Records from a dataset:
'''

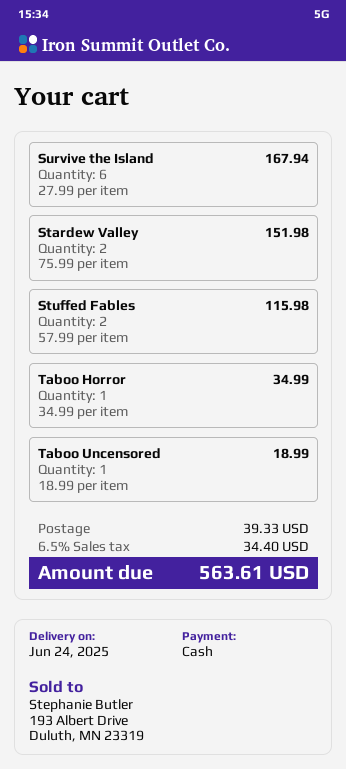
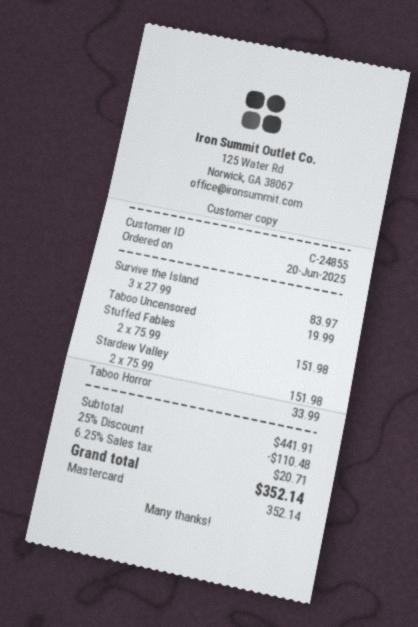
payment method: cash -> Mastercard
Survive the Island: 6 x 27.99 = 167.94 -> 3 x 27.99 = 83.97
Stuffed Fables: 2 x 57.99 = 115.98 -> 2 x 75.99 = 151.98
Taboo Horror: 1 x 34.99 = 34.99 -> 1 x 33.99 = 33.99
Taboo Uncensored: 1 x 18.99 = 18.99 -> 1 x 19.99 = 19.99
discount: none -> 25% = 110.48
shipping: 39.33 -> none
tax: 6.5% = 34.40 -> 6.25% = 20.71
total: 563.61 -> 352.14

'''

* **Exercise**: The records above need to be copied exactly, though not their pictures.

* **Task response**:
payment method: cash -> Mastercard
Survive the Island: 6 x 27.99 = 167.94 -> 3 x 27.99 = 83.97
Stuffed Fables: 2 x 57.99 = 115.98 -> 2 x 75.99 = 151.98
Taboo Horror: 1 x 34.99 = 34.99 -> 1 x 33.99 = 33.99
Taboo Uncensored: 1 x 18.99 = 18.99 -> 1 x 19.99 = 19.99
discount: none -> 25% = 110.48
shipping: 39.33 -> none
tax: 6.5% = 34.40 -> 6.25% = 20.71
total: 563.61 -> 352.14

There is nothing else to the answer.